Denisse messaged me, “Things are crazy. Everyone is looking for water, gas, and generators. My timeline on Facebook reflects a lot of anxiety. Although we do not feel the winds just yet, we are worried.” She continued, “In Loíza and in all of the country, all of the town’s mayors are going out to try and convince people to go to shelters, but many people do not want to leave their homes. People are too attached to their material things.”

Jullimar said, “Right now it is sunny with some clouds. The people are taking care of last-minute things. I went to Walgreens to buy snacks and asked the teller what time he would work. He told me, ‘Until they tell us, but if people keep coming to buy we will not be able to leave.’ Many people are anxious, especially for the time it could take to recover electricity.” She also elaborated on her sister’s comments. “What Denisse is saying is that there are people who live in wooden homes by the water and waves,” she told me. “It is dangerous for them to stay there. There are many houses in Loíza that are wooden. People who live in those houses should go to a shelter.”

On Tuesday night, I checked in again. At this point, the three women had been joined in the house by their mother, another sister, and Julliann’s and Denisse’s children. My own family in the United States had been frantically checking in with our other loved ones on the island, and an aunt in the U.S. asked all of us to say a collective prayer for them. Shortly before we did, Denisse messaged me, “We are already starting to feel strong winds. Unlike during Irma, we feel this one already, even though it isn’t here yet. In my daughter’s room I feel the winds very strongly. Not so much in my room.”

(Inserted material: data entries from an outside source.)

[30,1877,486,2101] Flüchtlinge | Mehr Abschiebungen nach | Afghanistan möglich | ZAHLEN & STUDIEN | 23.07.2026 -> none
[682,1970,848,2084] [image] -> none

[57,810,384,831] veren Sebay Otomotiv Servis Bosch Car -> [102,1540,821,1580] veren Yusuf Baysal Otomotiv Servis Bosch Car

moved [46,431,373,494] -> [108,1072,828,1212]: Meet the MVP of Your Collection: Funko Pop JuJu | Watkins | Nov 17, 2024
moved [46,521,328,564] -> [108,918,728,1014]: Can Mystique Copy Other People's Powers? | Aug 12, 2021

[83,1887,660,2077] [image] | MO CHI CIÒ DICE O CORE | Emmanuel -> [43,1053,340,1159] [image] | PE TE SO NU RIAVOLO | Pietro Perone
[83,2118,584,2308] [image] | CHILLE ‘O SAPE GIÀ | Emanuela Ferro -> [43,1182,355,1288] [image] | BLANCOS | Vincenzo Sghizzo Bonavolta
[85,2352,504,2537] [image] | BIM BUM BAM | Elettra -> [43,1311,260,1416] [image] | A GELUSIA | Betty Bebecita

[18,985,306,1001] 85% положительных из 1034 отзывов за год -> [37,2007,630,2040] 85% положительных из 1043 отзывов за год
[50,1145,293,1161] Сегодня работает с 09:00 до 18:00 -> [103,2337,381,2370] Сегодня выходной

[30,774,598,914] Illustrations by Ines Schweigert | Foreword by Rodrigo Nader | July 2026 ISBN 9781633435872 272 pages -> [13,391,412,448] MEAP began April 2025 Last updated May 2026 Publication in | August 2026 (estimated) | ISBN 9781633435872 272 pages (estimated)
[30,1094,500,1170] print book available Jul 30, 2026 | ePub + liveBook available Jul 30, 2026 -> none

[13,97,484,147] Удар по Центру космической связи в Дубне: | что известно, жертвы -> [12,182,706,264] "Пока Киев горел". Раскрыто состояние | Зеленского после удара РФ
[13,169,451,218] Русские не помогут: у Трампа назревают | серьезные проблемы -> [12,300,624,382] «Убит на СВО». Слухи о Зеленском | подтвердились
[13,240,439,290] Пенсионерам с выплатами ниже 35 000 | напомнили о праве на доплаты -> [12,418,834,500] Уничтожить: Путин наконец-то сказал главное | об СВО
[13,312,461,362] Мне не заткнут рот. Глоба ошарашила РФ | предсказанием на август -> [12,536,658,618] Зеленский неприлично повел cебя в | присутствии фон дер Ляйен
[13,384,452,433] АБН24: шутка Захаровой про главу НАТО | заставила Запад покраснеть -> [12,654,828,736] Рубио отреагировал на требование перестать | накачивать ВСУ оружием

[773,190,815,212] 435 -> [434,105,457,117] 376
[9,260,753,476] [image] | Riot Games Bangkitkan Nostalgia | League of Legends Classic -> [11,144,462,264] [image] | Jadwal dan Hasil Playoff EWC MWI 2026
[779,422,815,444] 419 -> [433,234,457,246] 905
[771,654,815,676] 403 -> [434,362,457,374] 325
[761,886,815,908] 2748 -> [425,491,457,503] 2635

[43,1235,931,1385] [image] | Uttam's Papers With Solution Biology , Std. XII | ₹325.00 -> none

Early on Wednesday morning, I reached out to the group chat but didn’t get a response for another two hours. Eventually, Jullimar signed in to Facebook on her phone and told me that they had lost power at one in the morning. The downstairs level of the house had flooded with a foot of water, and Denisse had moved from her living quarters on the ground floor to join everyone else upstairs.

“We’re safe,” Jullimar said. “It’s horrible, but we’re fine. There are floods. Winds and rain continue and there are houses destroyed. We cannot go out yet because it is not over, but we are fine. I understand that the strongest of the storm has already passed. I cannot go and see the damage. We are safe here. What we have seen has only been through the window.”

Three hours later, Julliann told me, “Our neighbor’s house is completely gone.” It was made out of wood, and she added that several other wooden houses in the area had lost their roofs, as had a gas station down the road. “From the little I can see, nothing looks like it was before.”